▶ [What this task involves]: Find all lines in the listing that include the word "Rooms", then copy them.
== Material to process ==
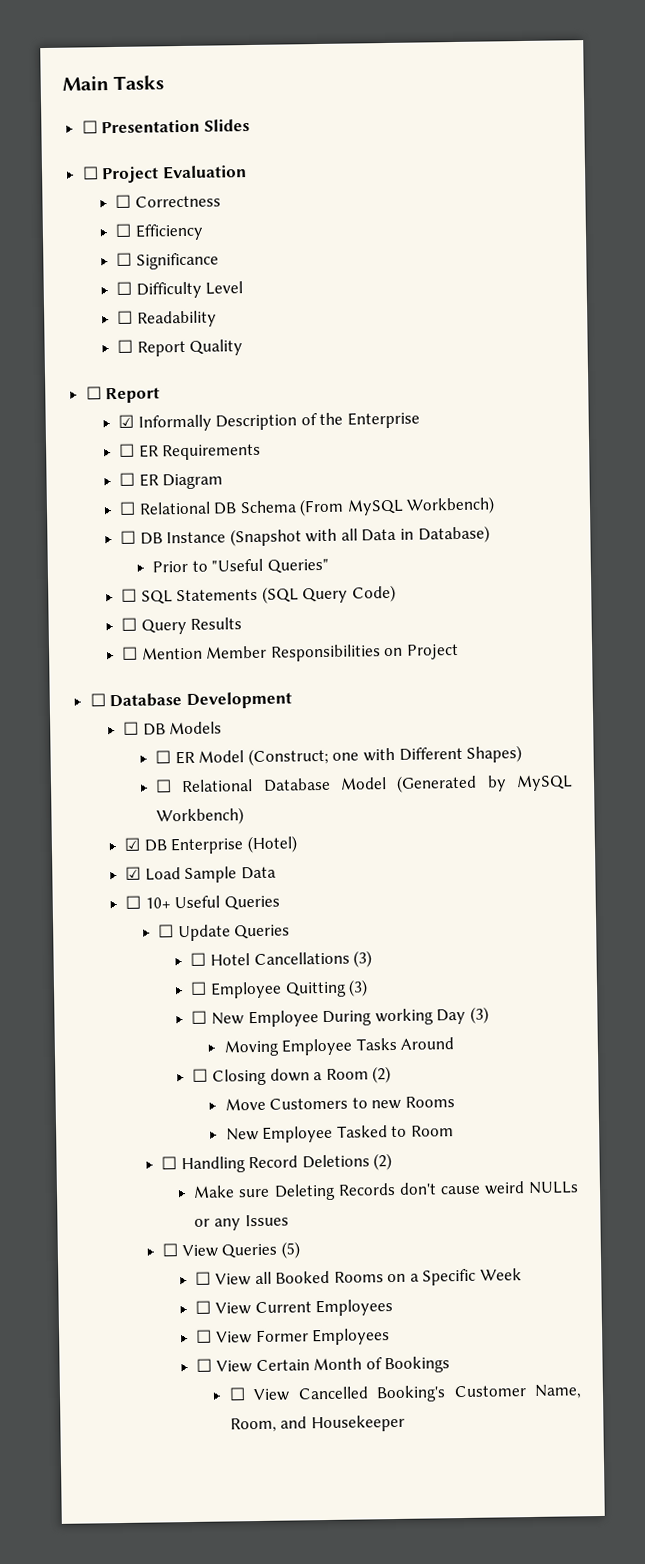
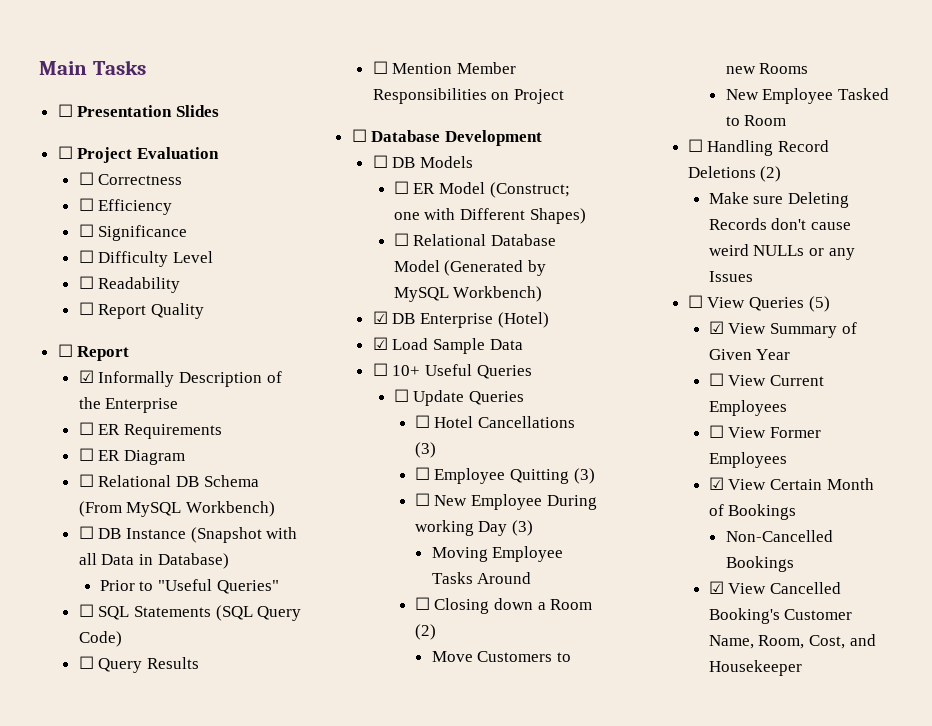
[195,1268,523,1286] ☐ View all Booked Rooms on a Specific Week -> [708,321,857,338] [708,349,791,360] ☑ View Summary of Given Year
[196,1358,213,1372] ☐ -> [708,477,724,490] ☑
[228,1387,246,1401] ☐ -> [725,530,833,542] [725,556,794,572] [708,581,724,594] Non-Cancelled Bookings // ☑
(277, 1425) none -> [809,635,846,649] Cost,

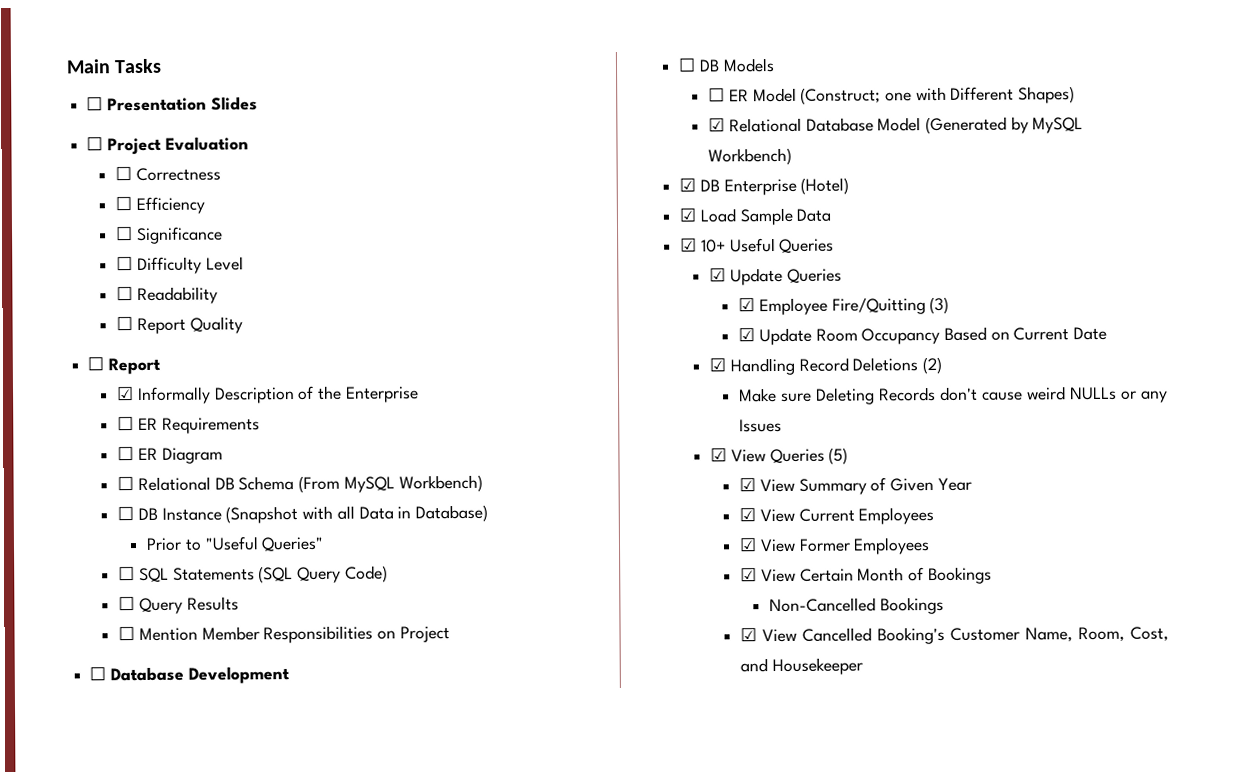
[393,233,409,246] ☐ -> [708,117,726,132] ☑
[372,363,388,376] ☐ -> [680,237,698,252] ☑
[393,389,409,402] ☐ -> [709,267,727,282] ☑
[414,415,576,428] [414,442,436,458] [414,467,595,484] [414,493,597,510] [414,520,534,536] [431,546,564,562] [431,572,532,584] [414,597,593,614] [414,624,436,640] [431,651,571,662] [725,63,809,74] [725,88,889,104] [725,115,787,126] [687,139,703,152] ☐ Hotel Cancellations (3) // ☐ Employee Quitting (3) // ☐ New Employee During working Day (3) // Moving Employee Tasks Around // ☐ Closing down a Room (2) // Move Customers to new Rooms // New Employee Tasked to Room // ☐ -> [738,296,950,316] [738,326,1108,346] [709,357,727,372] ☑ Employee Fire/Quitting (3) // ☑ Update Room Occupancy Based on Current Date // ☑
[687,295,703,308] ☐ -> [710,447,728,462] ☑
[708,373,724,386] ☐ -> [739,507,757,522] ☑
[708,425,724,438] ☐ -> [739,537,758,552] ☑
===
▶ [Written answer]:
[195,1268,523,1286] ☐ View all Booked Rooms on a Specific Week -> [708,321,857,338] [708,349,791,360] ☑ View Summary of Given Year
[414,415,576,428] [414,442,436,458] [414,467,595,484] [414,493,597,510] [414,520,534,536] [431,546,564,562] [431,572,532,584] [414,597,593,614] [414,624,436,640] [431,651,571,662] [725,63,809,74] [725,88,889,104] [725,115,787,126] [687,139,703,152] ☐ Hotel Cancellations (3) // ☐ Employee Quitting (3) // ☐ New Employee During working Day (3) // Moving Employee Tasks Around // ☐ Closing down a Room (2) // Move Customers to new Rooms // New Employee Tasked to Room // ☐ -> [738,296,950,316] [738,326,1108,346] [709,357,727,372] ☑ Employee Fire/Quitting (3) // ☑ Update Room Occupancy Based on Current Date // ☑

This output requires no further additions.